**PROBLEM TO SOLVE**
Please give back every entry in full, word for word, but none of the pictures.

[[ DATASET RECORDS open ]]

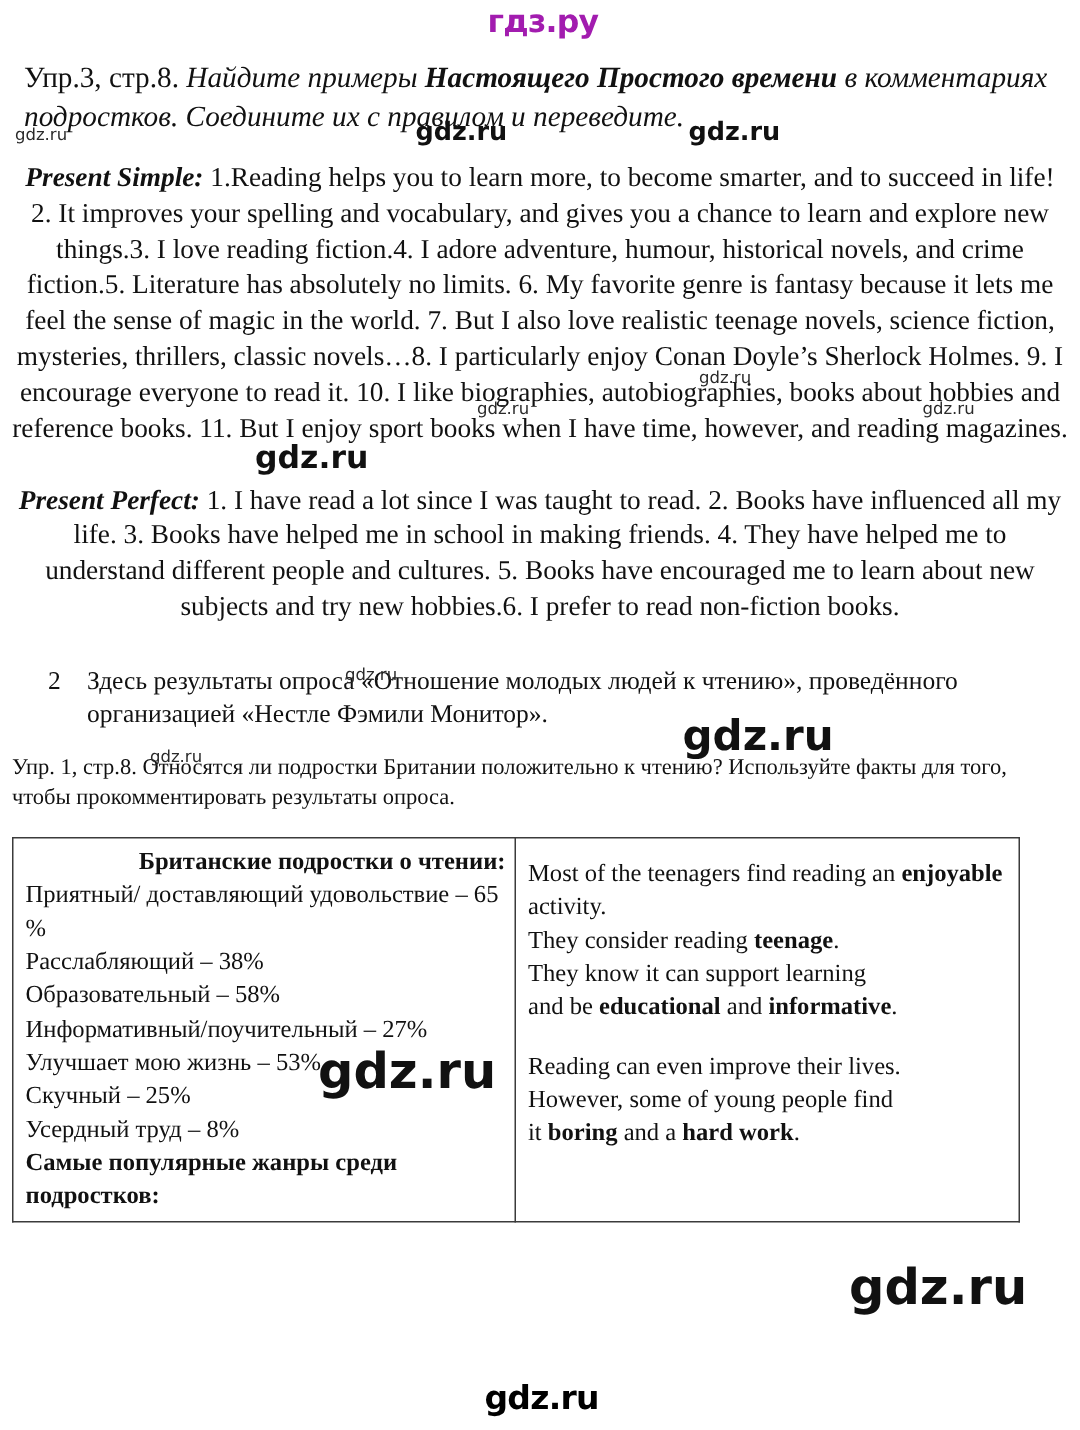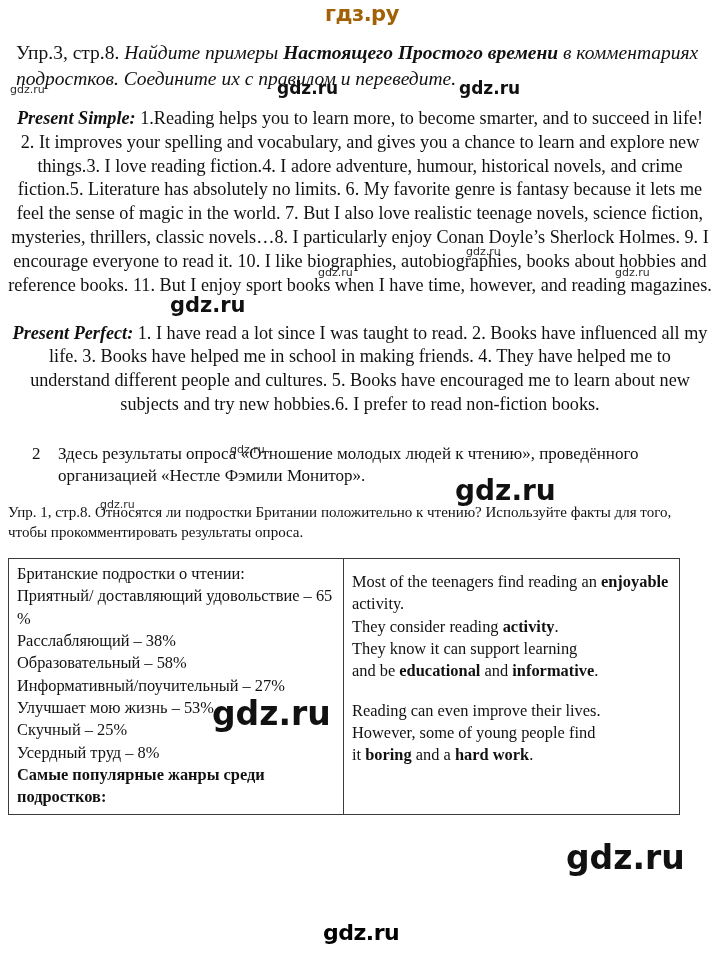--- a/index.html
+++ b/index.html
@@ -40,21 +40,21 @@
   }
 
   .header-brand {
     position: absolute;
     top: 2px;
     left: 325px;
     font-family: "DejaVu Sans", "Liberation Sans", sans-serif;
     font-weight: bold;
     font-size: 21px;
     letter-spacing: -0.5px;
-    color: #a16207;
+    color: #a21caf;
     z-index: 8;
   }
 
   .task-title {
     margin: 8px;
     padding-top: 32px;
     font-size: 19.5px;
     line-height: 1.33;
     font-weight: normal;
   }
@@ -107,22 +107,23 @@
     border: 1.5px solid #3b3b3b;
     vertical-align: top;
     padding: 4px 6px 6px 8px;
     font-size: 16.4px;
     line-height: 1.36;
   }
   .facts-table td.col-left { width: 320px; }
   .facts-table td.col-right { width: 321px; padding-top: 12px; }
 
   .fact-head {
-    font-weight: normal;
+    font-weight: bold;
     margin: 0 0 0 0;
+    text-align: right;
   }
   .fact-line { margin: 0; }
   .fact-foot {
     font-weight: bold;
     margin: 0;
   }
   .en-line { margin: 0; }
   .en-gap { height: 17px; }
   .en-line b { font-weight: bold; }
 
@@ -188,21 +189,21 @@
         <p class="fact-line">Расслабляющий – 38%</p>
         <p class="fact-line">Образовательный – 58%</p>
         <p class="fact-line">Информативный/поучительный – 27%</p>
         <p class="fact-line">Улучшает мою жизнь – 53%</p>
         <p class="fact-line">Скучный – 25%</p>
         <p class="fact-line">Усердный труд – 8%</p>
         <p class="fact-foot">Самые популярные жанры среди подростков:</p>
       </td>
       <td class="col-right">
         <p class="en-line"><span>Most of the teenagers find reading an </span><b>enjoyable</b><span> activity.</span></p>
-        <p class="en-line"><span>They consider reading </span><b>activity</b><span>.</span></p>
+        <p class="en-line"><span>They consider reading </span><b>teenage</b><span>.</span></p>
         <p class="en-line"><span>They know it can support learning</span></p>
         <p class="en-line"><span>and be </span><b>educational</b><span> and </span><b>informative</b><span>.</span></p>
         <div class="en-gap"></div>
         <p class="en-line"><span>Reading can even improve their lives.</span></p>
         <p class="en-line"><span>However, some of young people find</span></p>
         <p class="en-line"><span>it </span><b>boring</b><span> and a </span><b>hard work</b><span>.</span></p>
       </td>
     </tr>
   </tbody>
     </table>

[[ DATASET RECORDS closed ]]

**SOLUTION FOR THIS EXERCISE**
--- a/index.html
+++ b/index.html
@@ -40,21 +40,21 @@
   }
 
   .header-brand {
     position: absolute;
     top: 2px;
     left: 325px;
     font-family: "DejaVu Sans", "Liberation Sans", sans-serif;
     font-weight: bold;
     font-size: 21px;
     letter-spacing: -0.5px;
-    color: #a16207;
+    color: #a21caf;
     z-index: 8;
   }
 
   .task-title {
     margin: 8px;
     padding-top: 32px;
     font-size: 19.5px;
     line-height: 1.33;
     font-weight: normal;
   }
@@ -107,22 +107,23 @@
     border: 1.5px solid #3b3b3b;
     vertical-align: top;
     padding: 4px 6px 6px 8px;
     font-size: 16.4px;
     line-height: 1.36;
   }
   .facts-table td.col-left { width: 320px; }
   .facts-table td.col-right { width: 321px; padding-top: 12px; }
 
   .fact-head {
-    font-weight: normal;
+    font-weight: bold;
     margin: 0 0 0 0;
+    text-align: right;
   }
   .fact-line { margin: 0; }
   .fact-foot {
     font-weight: bold;
     margin: 0;
   }
   .en-line { margin: 0; }
   .en-gap { height: 17px; }
   .en-line b { font-weight: bold; }
 
@@ -188,21 +189,21 @@
         <p class="fact-line">Расслабляющий – 38%</p>
         <p class="fact-line">Образовательный – 58%</p>
         <p class="fact-line">Информативный/поучительный – 27%</p>
         <p class="fact-line">Улучшает мою жизнь – 53%</p>
         <p class="fact-line">Скучный – 25%</p>
         <p class="fact-line">Усердный труд – 8%</p>
         <p class="fact-foot">Самые популярные жанры среди подростков:</p>
       </td>
       <td class="col-right">
         <p class="en-line"><span>Most of the teenagers find reading an </span><b>enjoyable</b><span> activity.</span></p>
-        <p class="en-line"><span>They consider reading </span><b>activity</b><span>.</span></p>
+        <p class="en-line"><span>They consider reading </span><b>teenage</b><span>.</span></p>
         <p class="en-line"><span>They know it can support learning</span></p>
         <p class="en-line"><span>and be </span><b>educational</b><span> and </span><b>informative</b><span>.</span></p>
         <div class="en-gap"></div>
         <p class="en-line"><span>Reading can even improve their lives.</span></p>
         <p class="en-line"><span>However, some of young people find</span></p>
         <p class="en-line"><span>it </span><b>boring</b><span> and a </span><b>hard work</b><span>.</span></p>
       </td>
     </tr>
   </tbody>
     </table>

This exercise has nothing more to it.